Une nouvelle étude réalisée par des chercheurs de l'Université de Liverpool et de l'Institut de recherche pour la précision diagnostique des Pays-Bas, a démontré que l'intelligence artificielle (IA) peut améliorer considérablement l'efficacité du dépistage du cancer du poumon.
Publié dans le European Journal of Cancer, l'étude révèle que l'IA peut exclure avec précision les scans CT à faible dose (LDCT) négatifs, réduisant potentiellement la charge de travail des radiologues jusqu'à 79%.
Le cancer du poumon affecte plus de 48 000 personnes au Royaume-Uni chaque année, et la détection précoce est cruciale pour améliorer les taux de survie. L'essai britannique sur le dépistage du cancer du poumon (UKLS) a déjà montré que le dépistage du LDCT peut sauver des vies en détectant le cancer du poumon chez les individus à haut risque avant l'apparition des symptômes.

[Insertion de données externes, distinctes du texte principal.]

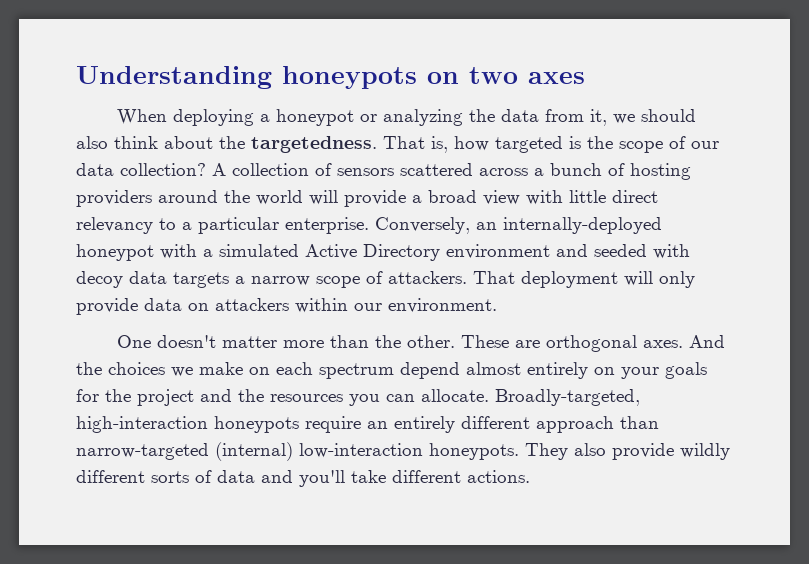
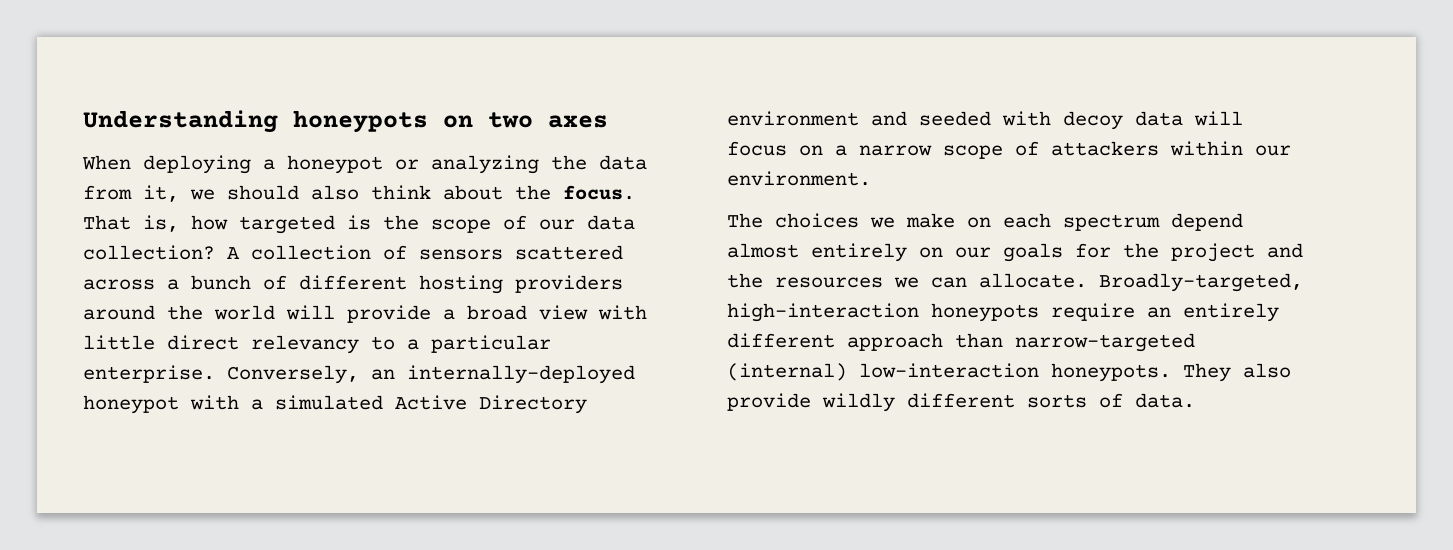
[251,136,377,153] targetedness. -> [563,185,635,200] focus.
(625, 169) none -> [299,275,407,290] different
[173,272,229,288] targets -> [1194,111,1243,126] [727,141,823,156] will focus on
[388,271,695,288] [76,298,497,315] [117,335,726,352] [76,362,102,375] attackers. That deployment will only provide data on attackers within our environment. // One doesn't matter more than the other. These are orthogonal axes. And the -> [1051,141,1291,156] [727,171,871,186] [727,213,763,228] attackers within our environment. // The
[621,367,659,379] your -> [955,247,991,258] our
[349,394,380,406] you -> [894,277,919,288] we
[217,470,530,487] data and you'll take different actions. -> [1135,393,1195,408] data.

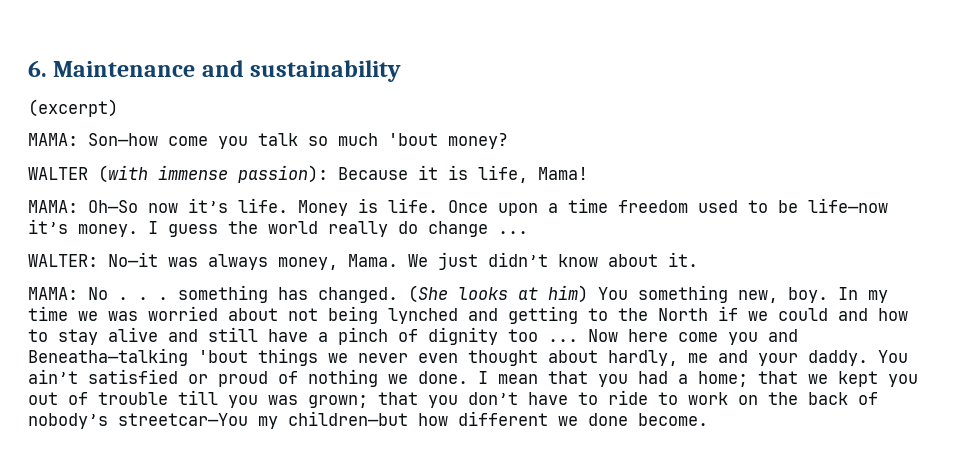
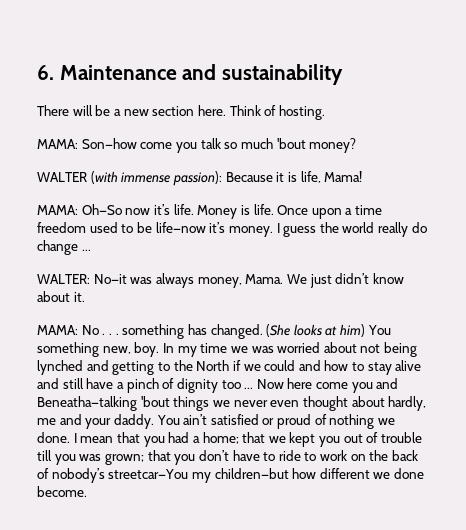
[28,99,118,117] (excerpt) -> [37,105,325,120] There will be a new section here. Think of hosting.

Dans cette dernière étude, les chercheurs ont testé un outil d'IA développé par Coreline Soft, Co Ltd., en Corée du Sud, en utilisant les données d'essai UKLS. L'IA a identifié avec succès les analyses sans nodules pulmonaires significatifs – représentant la majorité des cas, même chez les individus à haut risque. Cela permet aux radiologues de concentrer leur expertise sur les cas qui nécessitent une analyse plus approfondie, améliorant l'efficacité tout en maintenant la précision de la détection du cancer du poumon.
Une conclusion clé de l'étude est que tous les cas confirmés de cancer du poumon figuraient parmi les scans signalés par l'IA pour un examen plus approfondi. Cela garantit qu'aucun cancers n'a été manqué tout en réduisant considérablement le nombre de scans nécessitant une évaluation manuelle. Le succès de l'étude a été rendu possible par les rapports de radiologie de haute qualité de l'essai UKLS et des données de suivi à long terme, qui ont fourni un ensemble de données fiable pour la validation de l'IA.
La mise en œuvre du dépistage de la TDM à faible dose pour le cancer du poumon est très bénéfique, mais elle est livrée avec des défis logistiques et financiers. Nos recherches suggèrent que l'IA pourrait jouer un rôle crucial pour rendre les programmes de dépistage plus efficaces tout en maintenant la confiance diagnostique. »
Professeur John Field, auteur principal et professeur d'oncologue moléculaire, Université de Liverpool
Le co-dirigeant le professeur Matthijs Oudkerk, professeur émérite de radiologie à l'Université de Groningen, directeur scientifique de l'Institut pour la précision de diagnostic ajouté: «Il s'agit de la première étude de validation de l'IA thoracique réalisée dans un programme de dépistage du cancer du poumon consécutif du monde réel, avec des résultats histologiques prouvés du cancer du poumon et un suivi de plus de 5 ans pour la survie sans maladie. Par conséquent, une étape importante pour une validation de l'IA plus approfondie en termes de méthodologie et de précision avec des résultats qui peuvent être traduits en implémentation médicale. »
Les programmes de dépistage du cancer du poumon se développent dans le monde entier, et des outils dirigés par l'IA comme celui testé dans cette étude ont le potentiel d'être déterminant dans l'optimisation des ressources de santé, la réduction des coûts et la garantie de diagnostics opportuns. D'autres études de recherche et de validation aideront à affiner ces modèles d'IA.